Les atteintes aux droits des enfants
Introduction
Ce thème nous amène à ouvrir les yeux sur ce qui se passe dans notre pays au niveau du respect des droits des enfants.
C’est un texte capital parce qu’il fait de l'enfant un sujet de droit.
Cette convention pose le principe selon lequel l’intérêt supérieur de l’enfant doit être une considération primordiale dans toutes les décisions qui concernent les enfants.
Elle définit des valeurs fondamentales valables dans le monde entier sur la façon de se comporter envers les enfants, au-delà des différences sociales, culturelles, ethniques ou religieuses.
C’est le 1° texte juridiquement contraignant : il impose des obligations aux 195 états qui l’ ont ratifié, dont la France.
Il y a 32 ans, la France ratifiait donc la convention internationale des droits de l’enfant ( CIDE ) , le 20 novembre 1989
Mon propos aujourd’hui est
de dresser un état des lieux non exhaustif des violences faites aux enfants , violences intrafamiliales et violences institutionnelles ,
de rappeler les recommandations des différentes instances : Comité des droits de l’enfant de l’Onu, Défenseur des droits…
De préciser les exigences des associations, dont la LDH
I – Atteintes aux droits de l’enfant dans le cadre intrafamilial
Les violences éducatives ordinaires
Les violences éducatives ordinaires sont l’ensemble des pratiques coercitives ou punitives, tolérées, voire recommandées pour « bien éduquer les enfants ».
Les violences faites aux enfants sous couvert d’éducation et exercées dans le cadre de l’autorité parentale sont enfin reconnues et interdites explicitement par la loi du 10 juillet 2019, comme des violations des droits de l’enfant et des atteintes à sa dignité et à son intégrité physique et mentale.
40 ans après la Suède, la France devient le 56ème pays à interdire les violences physiques ou psychologiques faites aux enfants et toutes formes de violences éducatives, y compris dans la famille : l’autorité parentale s’exerce sans violences physiques ou psychologiques. (Article 371-1 du code civil).
A noter cependant que :
Elle n’a pas bénéficié de campagne de sensibilisation ou d’accompagnement, hormis la lecture de l’article 371-1 du code civil aux futurs époux lors de la cérémonie de mariage et une information sur le « syndrome du bébé secoué » dans le nouveau carnet de santé.
Les violences éducatives ordinaires ne sont pas à sous-estimer. Comme pour les violences faites aux femmes, c’ une suite de mauvais traitements et de négligences qui constitue une forme de maltraitance , pouvant amener aux sévices et au meurtre.

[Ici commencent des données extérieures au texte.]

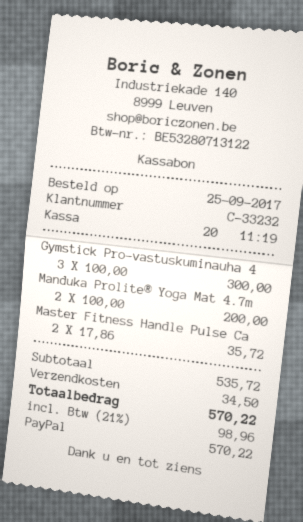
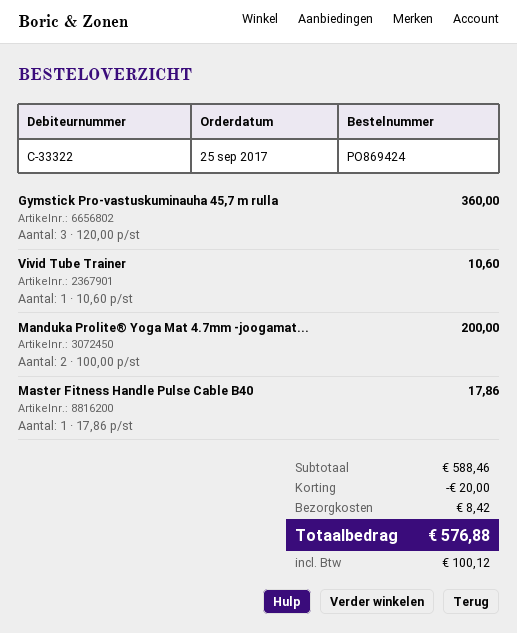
customer number: C-33232 -> C-33322
Gymstick Pro-vastuskuminauha 4: 3 x 100.00 = 300.00 -> 3 x 120.00 = 360.00
Master Fitness Handle Pulse Ca: 2 x 17.86 = 35.72 -> 1 x 17.86 = 17.86
Vivid Tube Trainer: none -> 1 x 10.60 = 10.60
subtotal: 535.72 -> 588.46
discount: none -> 20.00
shipping: 34.50 -> 8.42
tax: 98.96 -> 100.12
total: 570.22 -> 576.88

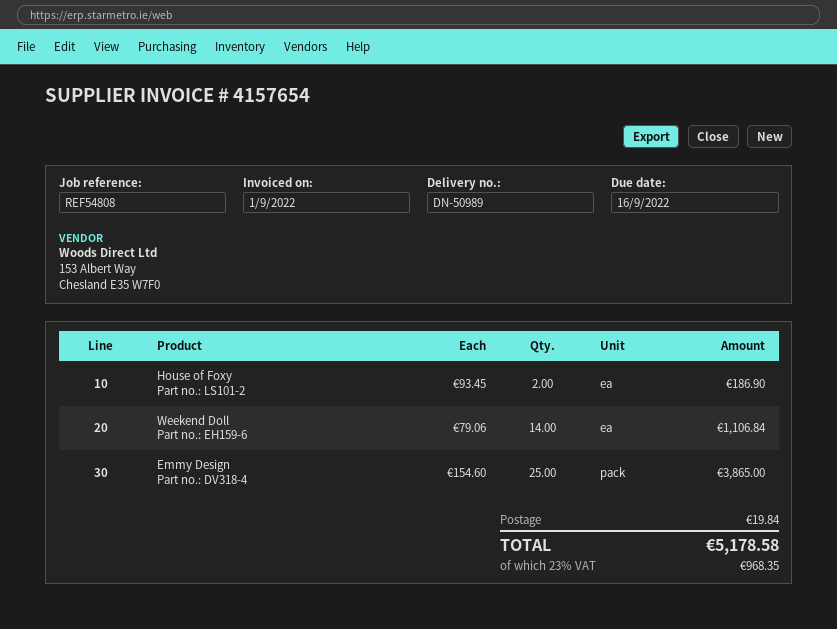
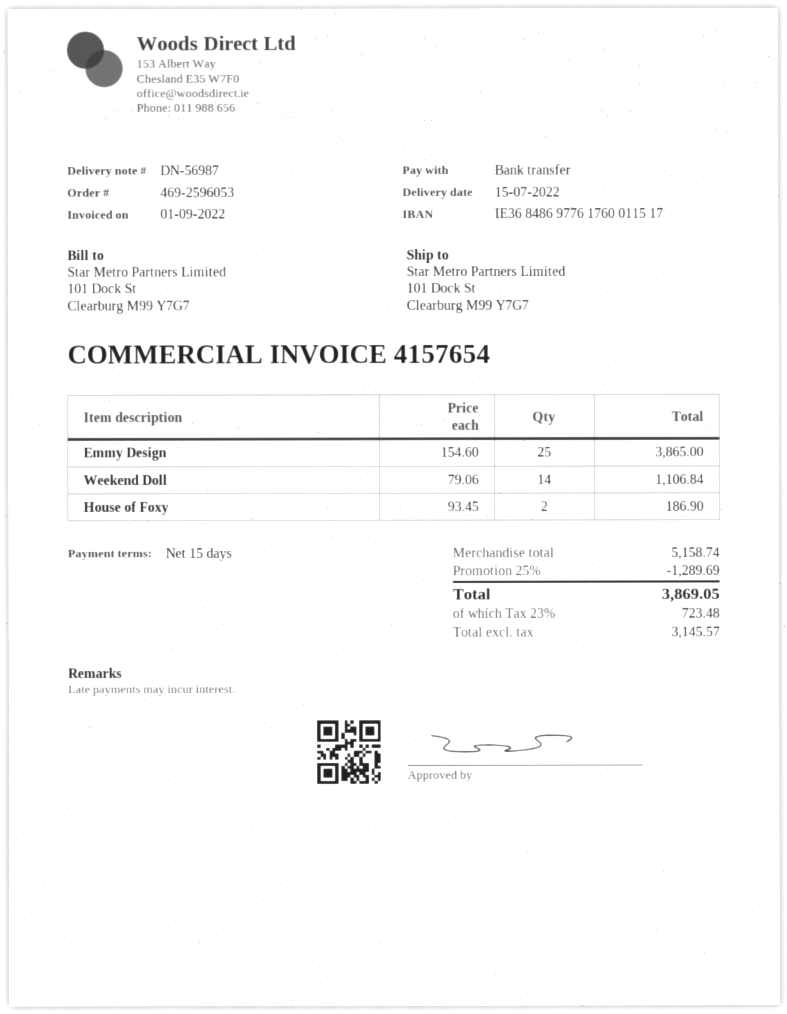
delivery note number: DN-50989 -> DN-56987
discount: none -> 25% = 1289.69
shipping: 19.84 -> none
tax: 23% = 968.35 -> 23% = 723.48
total: 5178.58 -> 3869.05

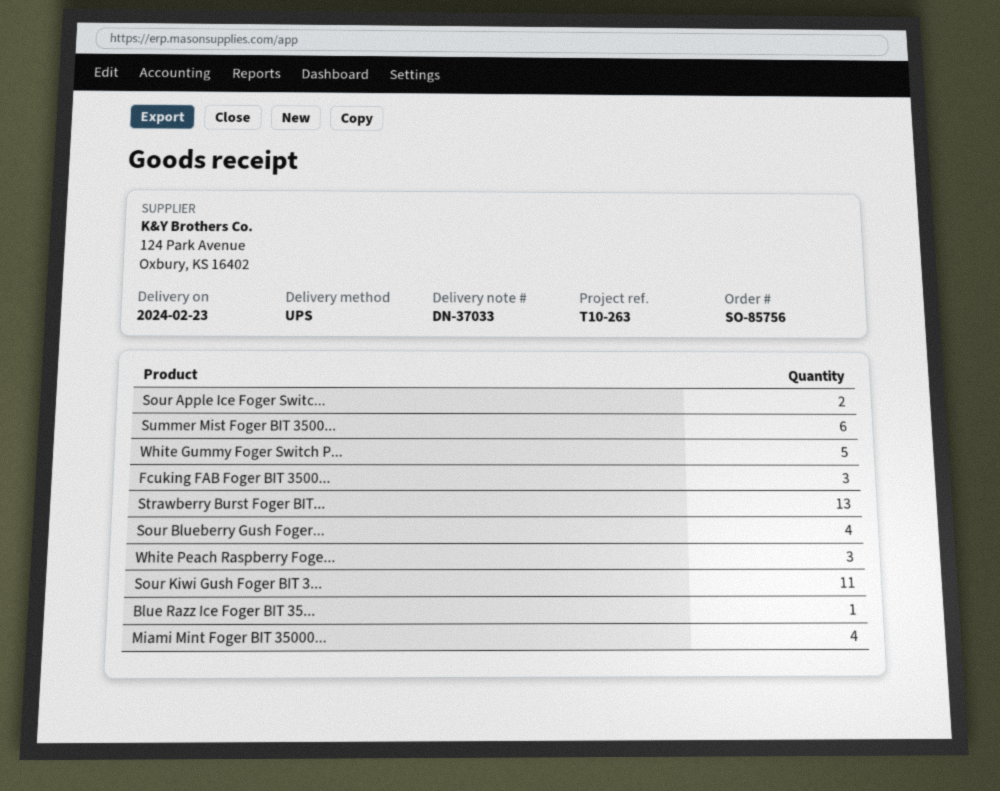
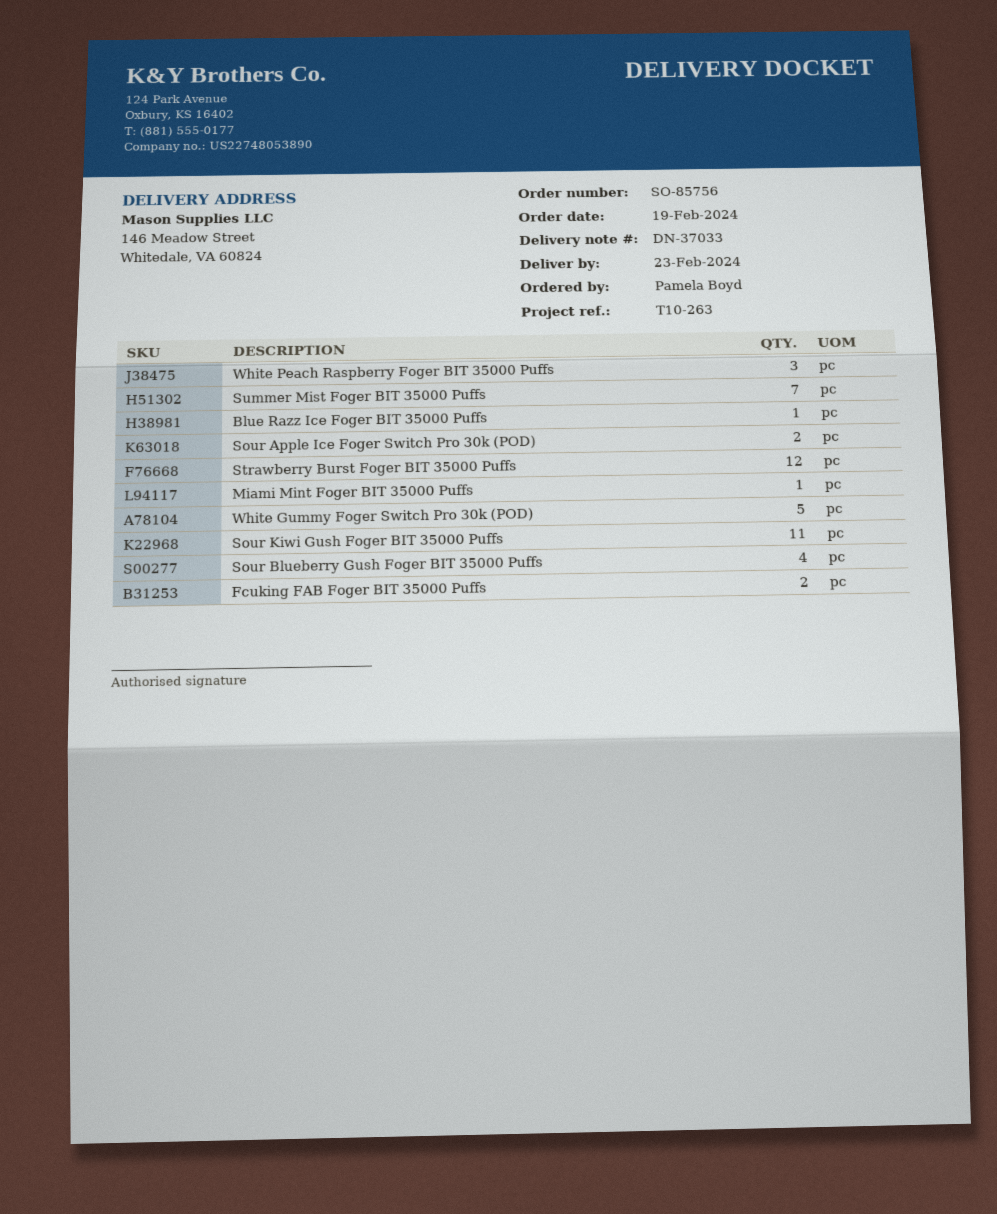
Summer Mist Foger BIT 3500...: 6 -> 7
Fcuking FAB Foger BIT 3500...: 3 -> 2
Strawberry Burst Foger BIT...: 13 -> 12
Miami Mint Foger BIT 35000...: 4 -> 1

En France le bilan de l'enfance maltraitée est terrible.
Un enfant est tué par l’un de ses parents tous les cinq jours. 1
C’est un phénomène constant de 2012 à 2020, avec 72 morts d’enfants en moyenne par an.
Plus de la moitié des enfants ont moins d’un an. Ce sont aussi bien des filles que des garçons. Les études distinguent les néonaticides (meurtre du nouveau-né dans les premières 24H) de l’infanticide (meurtre d’un bébé de moins d’un an).
La moyenne de 72 morts semble très sous- estimée, car le recensement ne reflète qu’une partie du phénomène. Il ne prend pas en compte les néonaticides non révélés et les SBS non diagnostiqués.
La plupart des enfants sont victimes de leurs parents
Pour donner des éléments chiffrés sur l’ampleur de cette violence dans le cadre familial :
14 % des Français déclarent avoir été victimes de maltraitances physiques, sexuelles ou psychologiques au cours de leur enfance.
45 % des Français suspectent au moins un cas de maltraitance dans leur environnement immédiat (familles, voisins, collègues ou amis proches).
2 millions de Français, soit 3 % de la population, déclarent avoir été victimes d'inceste.
Le recensement de ces violences contre les enfants est très difficile car les données sont limitées.
Un récent rapport ( mai 2018 ) de plusieurs IG donne des éléments : Mission sur les morts violentes d’enfants au sein des familles :
« Dans bon nombre de situations, la maltraitance aurait pu être détectée si l’on avait rapproché plusieurs signaux d’alerte visibles pour en faire la synthèse. C’est ce constat qui conduit à l’impérative nécessité de mieux organiser l’échange des informations au sein de chaque service médico-social, de l’éducation nationale, de la police ou de la justice et entre ces services. »
Globalement, Il y a peu d’éléments sur les causes des décès des enfants, leur typologie, les profils des auteurs, leur environnement, leur suivi…
- Il est établi que 64 % des familles n’étaient pas suivies par l’ASE, ni par aucun service social.
- Il apparaît une grande disparité selon les départements : les plus forts taux d’homicides sont recensés dans des départements plutôt ruraux comme la Meuse, la Nièvre, la Creuse, la Haute-Loire et la Haute-Saône. L’explication peut être un faible maillage des services sociaux.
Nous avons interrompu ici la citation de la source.